Provided records

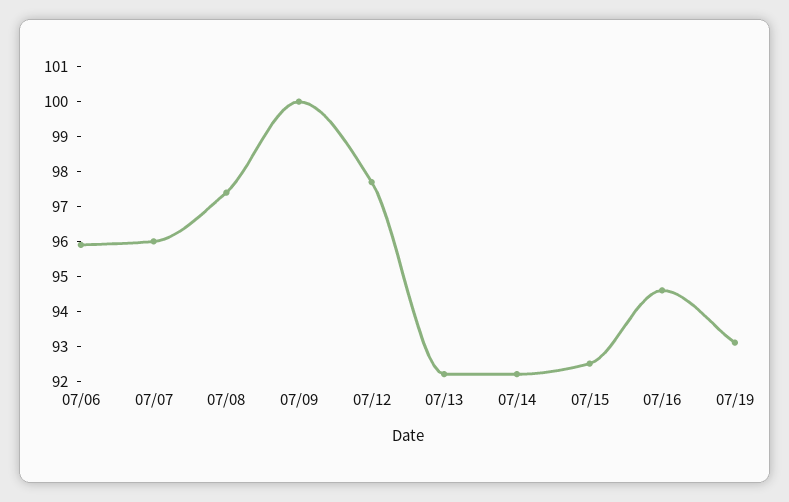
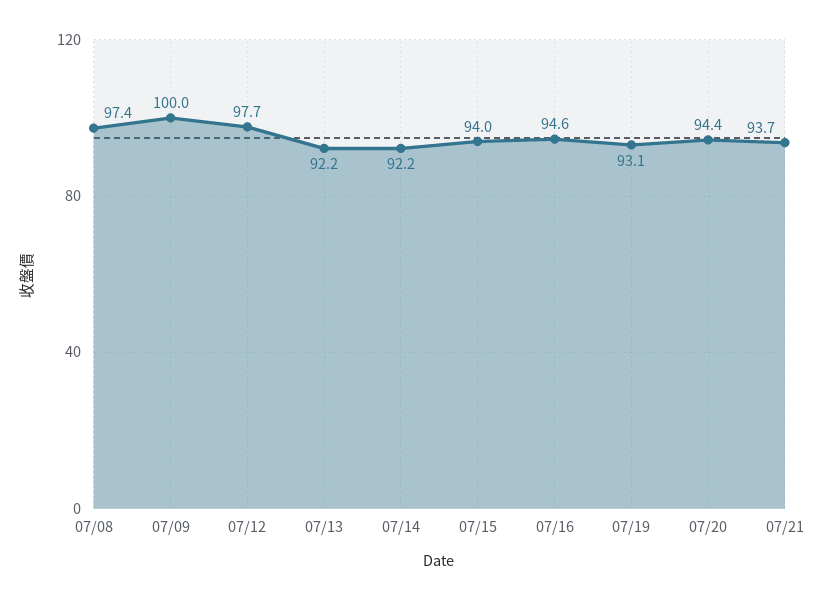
07/06: 96 -> none
07/07: 96 -> none
07/15: 92.5 -> 94
07/20: none -> 94.4
07/21: none -> 93.7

Exercise brief
On how many lines above does "none" occur? Say the number only.

Problem solution
4